Il Vesuvio costituisce un colpo d’occhio di inconsueta bellezza nel panorama del golfo. Una celebre immagine da cartolina ripresa dalla collina di Posillipo lo ha fatto entrare di diritto nell’immaginario collettivo della città di Napoli. Il Vesuvio è stato il primo vulcano ad essere studiato sistematicamente; risale infatti al 1841, per volontà del re Ferdinando II delle Due Sicilie, la costruzione di un Osservatorio Vesuviano (ancora funzionante, anche se solo come filiale di più moderne strutture ubicate a Napoli), e si può dire che la vulcanologia, come vera e propria disciplina scientifica, nasca appunto in quegli anni. A riprova della rinomanza scientifica della struttura napoletana, basti pensare che quando nei primi decenni del XX secolo gli statunitensi decisero di creare un osservatorio alle isole Hawaii, presero esempio dall’osservatorio vesuviano.[senza fonte]

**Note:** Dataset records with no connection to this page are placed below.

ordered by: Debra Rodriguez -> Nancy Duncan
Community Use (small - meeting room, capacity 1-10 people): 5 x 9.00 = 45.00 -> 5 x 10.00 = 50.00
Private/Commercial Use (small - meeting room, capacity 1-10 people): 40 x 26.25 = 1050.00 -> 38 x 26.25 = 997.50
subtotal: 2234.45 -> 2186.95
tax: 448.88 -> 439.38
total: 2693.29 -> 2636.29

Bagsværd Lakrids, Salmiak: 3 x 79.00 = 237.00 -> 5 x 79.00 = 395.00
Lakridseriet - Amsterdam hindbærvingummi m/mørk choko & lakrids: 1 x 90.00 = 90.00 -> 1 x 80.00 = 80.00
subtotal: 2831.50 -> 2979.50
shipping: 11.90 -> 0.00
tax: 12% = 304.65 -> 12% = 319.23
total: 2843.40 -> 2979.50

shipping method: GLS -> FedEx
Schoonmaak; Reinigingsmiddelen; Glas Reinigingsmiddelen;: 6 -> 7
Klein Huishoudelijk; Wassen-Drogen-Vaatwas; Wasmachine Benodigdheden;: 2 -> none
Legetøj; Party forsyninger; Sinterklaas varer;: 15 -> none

Per la sua pericolosità, alcuni interventi legislativi hanno individuato una zona a rischio in caso di eruzione, detta zona rossa. Il Dipartimento della Protezione Civile, con la collaborazione della comunità scientifica e delle autorità locali, ha predisposto un piano di emergenza che viene costantemente aggiornato.

 Il Vesuvio è un vulcano particolarmente interessante per la sua storia e per la frequenza delle sue eruzioni. Si tratta di un vulcano esplosivo, la cui ultima eruzione ebbe luogo nel 1944. Da questa data non si sono verificate più eruzioni, e il Vesuvio è considerato in stato di quiescenza.